Да, совершенно определенно, легкое похрапывание, как и приличествует леди…
Леди, которая спит в мужской ночной рубашке. Леди, которая раскинулась на кровати в позе мужчины. Леди, которой понравились те интимные штучки, которые он с ней проделывал.
Грегори улыбнулся. Улыбнулся помимо воли. Рядом с Пиппой он чувствовал беззаботность. Беспечность.
– Бог ты мой! – вдруг вскричала она и резко села. Ее грудь тяжело вздымалась и опадала.
Вот вам и беспечность. Грегори придал лицу нейтральное выражение, граничащее с легкой, профессиональной заботой.
– Прости, я просто хотел посмотреть, как ты. Я же не только твой опекун – неофициально, разумеется, – но и твой нынешний хозяин, и мой долг – позаботиться о твоем удобстве и безопасности.
– О, я это уже заметила. Я собиралась поблагодарить тебя. Весь день, когда ты не досаждал, и не раздражал ужасно, и не разжигал во мне ничем не сдерживаемой, дикой животной страсти, ты прекрасно заботился обо мне. – Она провела ладонью по лбу и макушке, убирая с лица волосы.

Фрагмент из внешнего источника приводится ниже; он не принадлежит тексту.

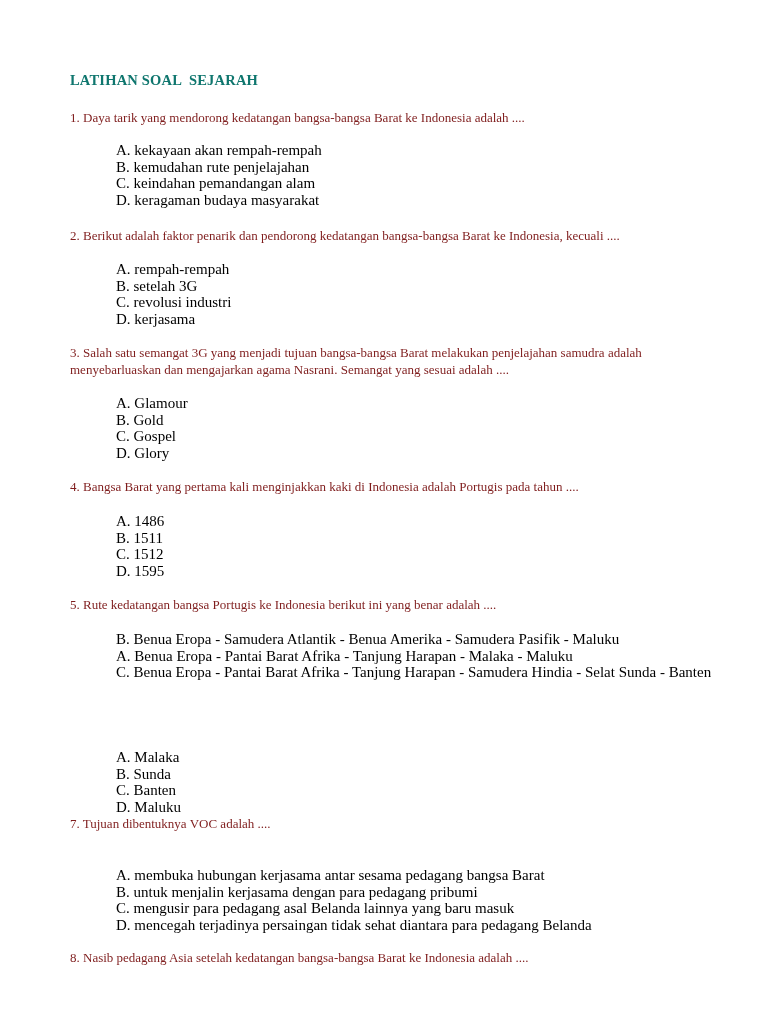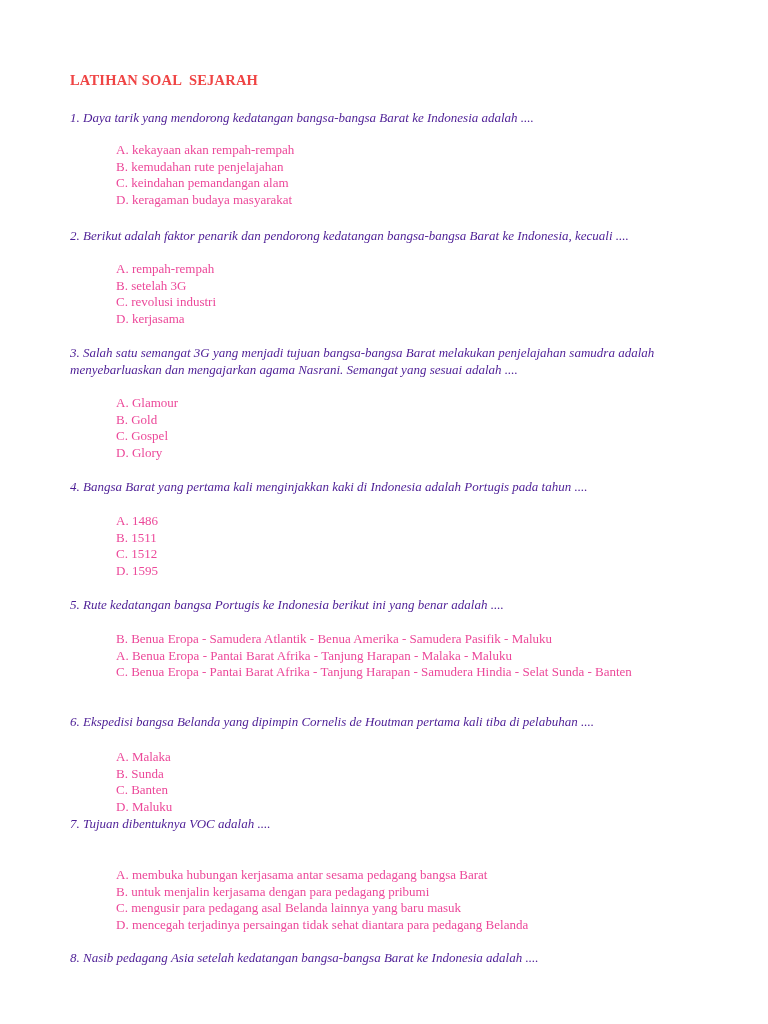--- a/index.html
+++ b/index.html
@@ -4,26 +4,26 @@
 <style>
   html, body { margin: 0; padding: 0; background: #ffffff; }
   body {
     width: 768px; height: 1024px; overflow: hidden; position: relative;
     font-family: "Liberation Serif", "DejaVu Serif", serif;
     color: #3a3a3a;
   }
   .page { position: absolute; left: 0; top: 0; width: 768px; height: 1024px; }
   .title {
     position: absolute; left: 70px; top: 72px;
-    font-weight: bold; font-size: 14.5px; color: #ef4444; letter-spacing: 0.2px;
+    font-weight: bold; font-size: 14.5px; color: #0f766e; letter-spacing: 0.2px;
     white-space: pre;
   }
-  .question { position: absolute; left: 70px; font-size: 13px; line-height: 16.5px; color: #4c1d95; white-space: nowrap; font-style: italic; }
+  .question { position: absolute; left: 70px; font-size: 13px; line-height: 16.5px; color: #7f1d1d; white-space: nowrap; }
   .question.wrap { white-space: normal; width: 660px; }
-  .options { position: absolute; left: 116px; font-size: 13px; line-height: 16.6px; color: #ec4899; }
+  .options { position: absolute; left: 116px; font-size: 15px; line-height: 16.6px; color: #000000; }
   .opt { display: block; white-space: nowrap; }
 </style>
 </head>
 <body>
 
 <div class="page">
   <div class="title">LATIHAN SOAL  SEJARAH</div>
 
   <div class="question" style="top:110px">1. Daya tarik yang mendorong kedatangan bangsa-bangsa Barat ke Indonesia adalah ....</div>
   <div class="options" style="top:142px">
@@ -57,21 +57,20 @@
     <span class="opt">D. 1595</span>
   </div>
 
   <div class="question" style="top:597px">5. Rute kedatangan bangsa Portugis ke Indonesia berikut ini yang benar adalah ....</div>
   <div class="options" style="top:631px">
     <span class="opt">B. Benua Eropa - Samudera Atlantik - Benua Amerika - Samudera Pasifik - Maluku</span>
     <span class="opt">A. Benua Eropa - Pantai Barat Afrika - Tanjung Harapan - Malaka - Maluku</span>
     <span class="opt">C. Benua Eropa - Pantai Barat Afrika - Tanjung Harapan - Samudera Hindia - Selat Sunda - Banten</span>
   </div>
 
-  <div class="question" style="top:714px">6. Ekspedisi bangsa Belanda yang dipimpin Cornelis de Houtman pertama kali tiba di pelabuhan ....</div>
   <div class="options" style="top:749px">
     <span class="opt">A. Malaka</span>
     <span class="opt">B. Sunda</span>
     <span class="opt">C. Banten</span>
     <span class="opt">D. Maluku</span>
   </div>
 
   <div class="question" style="top:816px">7. Tujuan dibentuknya VOC adalah ....</div>
   <div class="options" style="top:867px">
     <span class="opt">A. membuka hubungan kerjasama antar sesama pedagang bangsa Barat</span>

– Мне было приятно, – отозвался он. Да, слово «приятно» перевешивало все остальные значения.
– Полагаю, у тебя был интересный вечер? – осторожно заметила Пиппа.
– Да, можно сказать и так. – Леди Дамара дулась на него, но разговор с мистером Доусоном пошел Грегори на пользу. – Однако я рад, что наконец-то лягу в постель.
– Я тоже была рада лечь.
– Не сомневаюсь, что ты тоже интересно провела вечер. Надеюсь, это не было ужасно.
Она покачала головой:
– Ничего такого, чего нельзя было бы вынести, не утратив самообладания.
– Вот и хорошо. – Грегори был рад, что свет камина освещает его сзади и скрывает лицо в тени. Так он мог вглядываться в Пиппу, ища признаки страха или беспокойства, и незаметно, исподволь любоваться ее безыскусной красотой. – Хочу, чтобы ты знала, что даже если бы я не увидел тебя там, на лестнице, я бы никогда не позволил тебе спать в мансарде вместе со слугами-мужчинами.